The vulnerability notice may be the first of many. As AI is used more widely, new opportunities for exploiting weak spots in the technology also are emerging. That’s given rise to companies that probe AI systems for vulnerabilities, with the goal of catching malicious input before it can wreak havoc.
Startup Robust Intelligence is one such company. Over Zoom, Yaron Singer, its cofounder and CEO, demonstrates a program that uses AI to outwit the AI that reads checks, an early application for modern machine learning.
Singer’s program automatically tweaks the intensity of a few pixels that make up the numbers and letters written on the check. This alters what a widely used commercial check-scanning algorithm perceives. A scammer equipped with such a tool could empty a target’s bank account by modifying a legitimate check to add several zeros before depositing it.
“In a lot of applications, very, very small changes can lead to dramatically different results,” says Singer, a professor at Harvard who is running his company while on sabbatical in San Francisco. “But the problem runs deeper; it’s just the very nature of how we perform machine learning.”
Robust Intelligence’s tech is being used by companies including PayPal and NTT Data, as well as a large ride-share company; Singer says he can’t describe how exactly it is being used, for fear of tipping off would-be adversaries.
The company sells two tools: one that can be used to probe an AI algorithm for weaknesses and another that automatically intercepts potentially problematic inputs—a kind of AI firewall. The probing tool can run an algorithm many times, examining the inputs and outputs and seeking ways to trick it.
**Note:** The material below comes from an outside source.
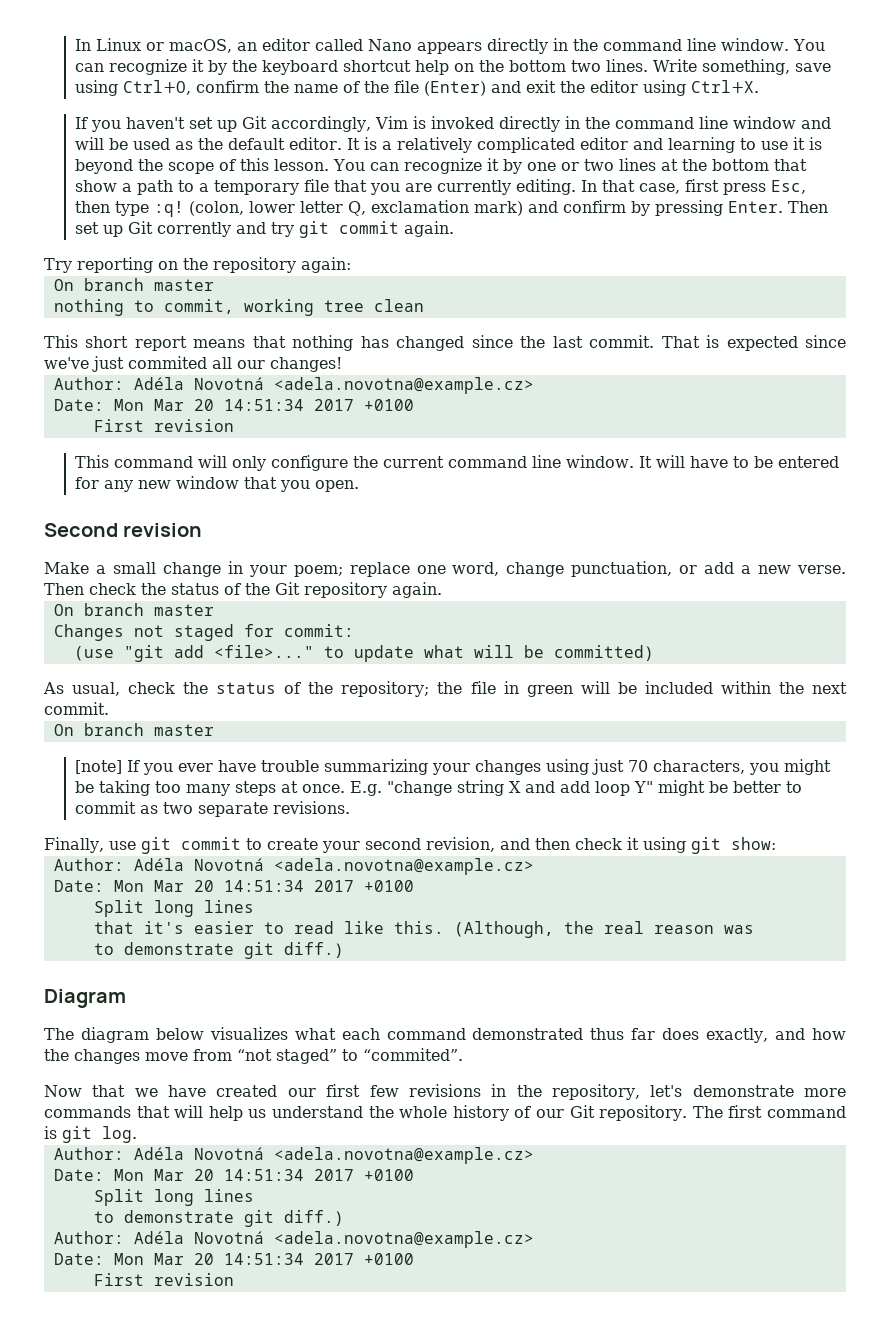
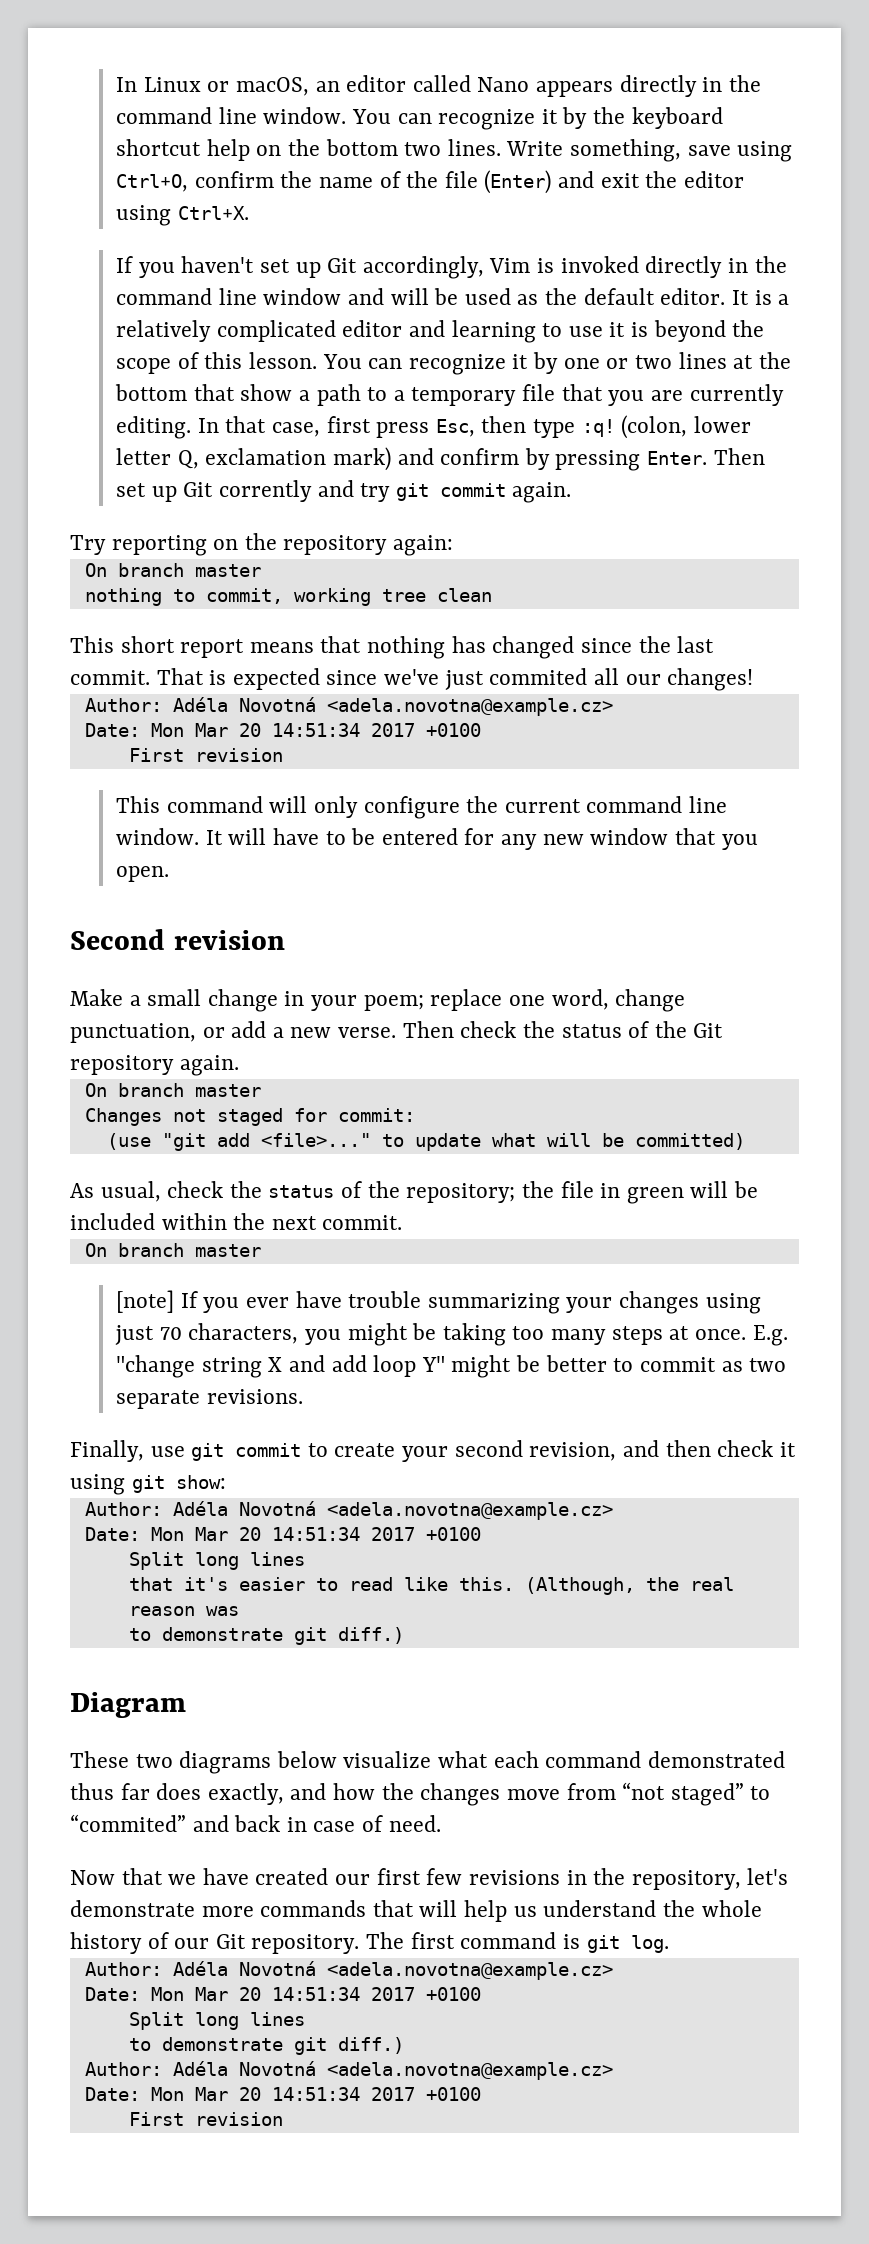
- The diagram below visualizes what each command demonstrated thus far does exactly, and how the changes move from “not staged” to “commited”.
+ These two diagrams below visualize what each command demonstrated thus far does exactly, and how the changes move from “not staged” to “commited” and back in case of need.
Such threats are not just theoretical. Researchers have shown how adversarial algorithms can trick real-world AI systems, including autonomous driving systems, text-mining programs, and computer vision code. In one oft-mentioned case, a group of MIT students 3D-printed a turtle that Google software recognized as a rifle, thanks to subtle markings on its surface.
“If you’re developing machine-learning models right now, then you really have no way to do some kind of red teaming, or penetration testing, for your machine-learning models,” Singer says.
Singer’s research focuses on perturbing the input of a machine-learning system to make it misbehave and designing systems to be safe in the first place. Tricking AI systems relies on the fact that they learn from examples and pick up subtle changes in ways that humans do not. By trying multiple carefully chosen inputs—for example, showing altered faces to a face-recognition system—and seeing how the system responds, an “adversarial” algorithm can infer what tweaks to make in order to produce an error or a particular result.
Along with the check-fooling system, Singer demonstrates a way of outwitting an online fraud-detection system as part of probing for weaknesses. This fraud system looks for signs that someone making a transaction is actually a bot, based on a wide range of characteristics, including the browser, the operating system, the IP address, and the time.
Singer also shows how his company’s tech can deceive commercial image-recognition and face-recognition systems with subtle tweaks to a photo. The face-recognition system concludes that a subtly doctored photo of Benjamin Netanyahu actually shows basketball player Julius Barnes. Singer gives the same pitch to prospective customers worried about how their newfangled AI systems could be subverted, and what that might do to their reputation.
Some big companies that use AI are starting to develop their own AI defenses. Facebook, for instance, has a “red team” that tries to hack its AI systems to identify weak spots.